There are some things that defy the reason, "because we can" (or because it'll make a buck), and this is one of them, but of course, they aren't listening to me.

I need to be a sports writer

Sports writers must have it made. These have to be the most pampered people in the universe. They must spend their entire lives being waited on hand and foot, and being entertained, and eating only the best foods, and living in paradise, because it has to be such a huge step down going to the Super Bowl.

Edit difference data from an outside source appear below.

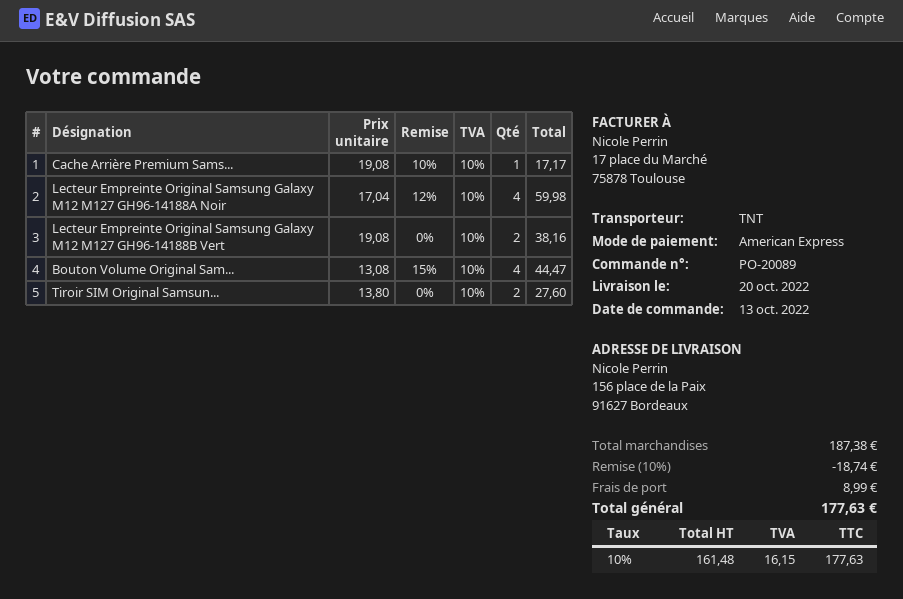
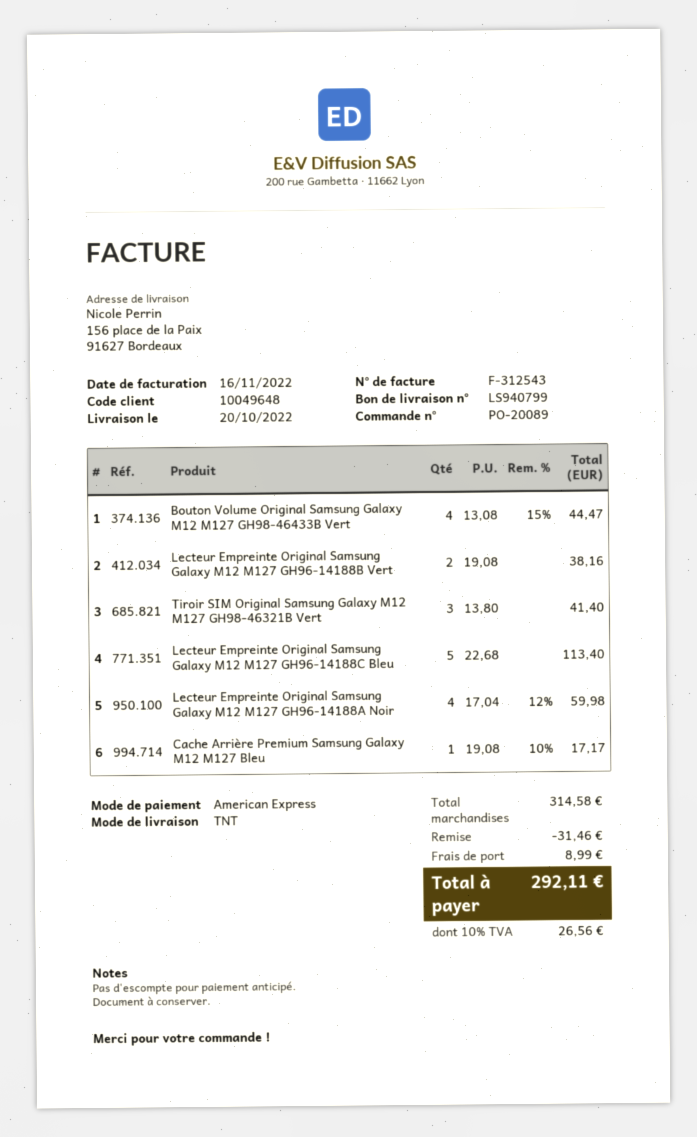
Tiroir SIM Original Samsun...: 2 x 13.80 = 27.60 -> 3 x 13.80 = 41.40
Lecteur Empreinte Original Samsung Galaxy M12 M127 GH96-14188C Bleu: none -> 5 x 22.68 = 113.40
subtotal: 187.38 -> 314.58
discount: 18.74 -> 31.46
tax: 10% = 16.15 -> 10% = 26.56
total: 177.63 -> 292.11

One of the reasons I started this blog was the media's reaction to the Super Bowl in J'ville last year. I wanted a place to rant about it. In my usual procrastination though, it was March before I did anything about it and by then, the Super Bowl was long gone. The media was going to parties, eating fresh shrimp and playing golf at Sawgrass and you'd have thought they were sent to hell from the bitching and moaning and whining being done. This was the most awful place in the world. What was the NFL thinking? There weren't enough five star hotel rooms within a two minute walk of the stadium and the (free) shrimp was cold, and so was the (free) scotch, and I had to pull out my windbreaker because it rained, and I had to take a cab for a 20 minute drive to find a dry cleaner to get the garlic butter off my sport coat, and that cab driver spoke with a southern accent so I couldn't understand him, and...on and on and on.

Now it's Detroit's turn, and again the whiners are out in force. It's cold, and I had to get a hotel room in another county, and my shorts are too tight, and I ordered medium rare, and where's my Cristal, and...damn.

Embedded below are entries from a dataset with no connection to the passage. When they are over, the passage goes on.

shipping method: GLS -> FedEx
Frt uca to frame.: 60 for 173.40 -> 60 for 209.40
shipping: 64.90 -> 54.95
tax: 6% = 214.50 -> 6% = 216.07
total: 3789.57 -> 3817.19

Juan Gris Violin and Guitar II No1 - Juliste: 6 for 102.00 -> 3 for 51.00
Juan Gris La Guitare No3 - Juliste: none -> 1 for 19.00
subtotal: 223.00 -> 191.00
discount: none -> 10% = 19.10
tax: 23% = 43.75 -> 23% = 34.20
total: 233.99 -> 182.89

Tony Kornheiser (and the other cronies like you). I want to be you. Super Bowl week, people are bending over backward (and forward) to make you happy, and for you to still be that miserable, the other 50 weeks of the year, your life must be amazing.

Thursday, January 26, 2006

Nicole Kidman hits the U.N.

Wow, I learned something today. The U.N. named Nicole Kidman a goodwill ambassador for the United Nations Development Fund for Women. Damn. I know several women who bought implants to be a bit bigger, but who knew the U.N. had a fund to help women who are under-developed? Here I thought the U.N. was an impotent organization with no backbone that was pretty much useless. How wrong could I be? It isn't useless at all!

Layers and Onions and Ogres, Oh My!

SHREK: For your information, there's a lot more to ogres than people think.
DONKEY: Example?
SHREK: Example? Okay, um, ogres are like onions.
DONKEY: [Sniffs] They stink?
SHREK: Yes. No!
DONKEY: They make you cry?
SHREK: No!
DONKEY: You leave them out in the sun, they get all brown, start sprouting' little white hairs.
SHREK: No! Layers! Onions have layers! Ogres have layers! Onions have layers.You get it? We both have layers. [Sighs]
DONKEY: Oh, you both have layers. Oh. [Sniffs] You know, not everybody likes onions. Cake! Everybody loves cakes! Cakes have layers.
SHREK: I don't care... what everyone likes. Ogres are not like cakes.
DONKEY: You know what else everybody likes? Parfaits. Have you ever met a person, you say, "Let's get some parfait," they say, "Hell no, I don't like no parfait"? Parfaits are delicious.
SHREK: No! You dense, irritating, miniature beast of burden! Ogres are like onions! End of story. Bye-bye. See ya later.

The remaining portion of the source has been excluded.